Your instructions: Filter the entries and keep only the lines where the string "label" appears.

[Code change snippets]
----
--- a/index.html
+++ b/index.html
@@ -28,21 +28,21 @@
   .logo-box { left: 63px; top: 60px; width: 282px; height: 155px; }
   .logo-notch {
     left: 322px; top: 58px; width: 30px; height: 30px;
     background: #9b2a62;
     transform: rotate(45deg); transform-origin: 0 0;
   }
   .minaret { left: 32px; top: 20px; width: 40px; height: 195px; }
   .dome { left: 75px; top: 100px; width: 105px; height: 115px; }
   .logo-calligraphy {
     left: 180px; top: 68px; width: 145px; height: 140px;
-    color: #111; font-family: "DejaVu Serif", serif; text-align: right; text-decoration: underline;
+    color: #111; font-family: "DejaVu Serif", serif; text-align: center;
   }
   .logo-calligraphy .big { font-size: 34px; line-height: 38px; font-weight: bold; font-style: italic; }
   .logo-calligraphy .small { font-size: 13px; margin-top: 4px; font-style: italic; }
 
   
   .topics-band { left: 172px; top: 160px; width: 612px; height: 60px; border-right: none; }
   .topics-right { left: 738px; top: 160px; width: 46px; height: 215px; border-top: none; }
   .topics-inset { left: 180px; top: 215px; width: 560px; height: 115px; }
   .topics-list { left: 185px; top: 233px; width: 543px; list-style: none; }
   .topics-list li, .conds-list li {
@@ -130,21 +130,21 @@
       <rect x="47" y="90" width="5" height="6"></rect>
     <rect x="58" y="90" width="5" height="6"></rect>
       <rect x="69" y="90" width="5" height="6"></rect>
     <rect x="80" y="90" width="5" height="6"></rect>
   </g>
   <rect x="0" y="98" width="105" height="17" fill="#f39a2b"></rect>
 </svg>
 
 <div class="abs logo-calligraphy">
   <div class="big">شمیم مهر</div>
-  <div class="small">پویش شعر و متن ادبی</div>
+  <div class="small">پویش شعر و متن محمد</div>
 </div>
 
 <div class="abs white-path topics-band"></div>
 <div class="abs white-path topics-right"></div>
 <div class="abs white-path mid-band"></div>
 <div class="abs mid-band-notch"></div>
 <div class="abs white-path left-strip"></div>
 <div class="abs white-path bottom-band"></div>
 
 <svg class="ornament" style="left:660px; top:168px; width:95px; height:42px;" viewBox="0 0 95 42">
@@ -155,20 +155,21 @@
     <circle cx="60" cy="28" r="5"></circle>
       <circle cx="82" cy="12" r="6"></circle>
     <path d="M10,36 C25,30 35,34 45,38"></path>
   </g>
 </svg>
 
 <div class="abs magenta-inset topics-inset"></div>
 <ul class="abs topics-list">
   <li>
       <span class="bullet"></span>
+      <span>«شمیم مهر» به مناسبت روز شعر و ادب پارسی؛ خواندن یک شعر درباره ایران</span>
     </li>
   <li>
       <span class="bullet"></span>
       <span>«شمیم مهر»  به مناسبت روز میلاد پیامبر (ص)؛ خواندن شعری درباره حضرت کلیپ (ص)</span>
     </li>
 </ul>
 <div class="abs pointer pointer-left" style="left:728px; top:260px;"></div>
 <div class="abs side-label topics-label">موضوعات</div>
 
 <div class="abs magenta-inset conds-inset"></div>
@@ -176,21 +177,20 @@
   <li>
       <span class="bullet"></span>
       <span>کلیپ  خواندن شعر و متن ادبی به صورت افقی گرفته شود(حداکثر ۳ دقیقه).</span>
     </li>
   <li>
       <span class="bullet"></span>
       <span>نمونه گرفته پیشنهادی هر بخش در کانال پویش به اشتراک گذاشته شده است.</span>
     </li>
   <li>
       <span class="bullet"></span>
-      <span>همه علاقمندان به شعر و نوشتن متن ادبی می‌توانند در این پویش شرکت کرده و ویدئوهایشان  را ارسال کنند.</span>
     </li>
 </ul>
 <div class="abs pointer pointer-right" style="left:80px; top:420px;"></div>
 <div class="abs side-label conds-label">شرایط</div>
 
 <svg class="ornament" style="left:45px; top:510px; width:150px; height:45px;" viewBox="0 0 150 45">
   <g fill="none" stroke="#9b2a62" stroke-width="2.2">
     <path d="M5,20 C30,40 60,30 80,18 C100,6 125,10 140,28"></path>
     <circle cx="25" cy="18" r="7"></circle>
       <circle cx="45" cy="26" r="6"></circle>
----
Answer for the task:
 <div class="abs side-label topics-label">موضوعات</div>
 <div class="abs side-label conds-label">شرایط</div>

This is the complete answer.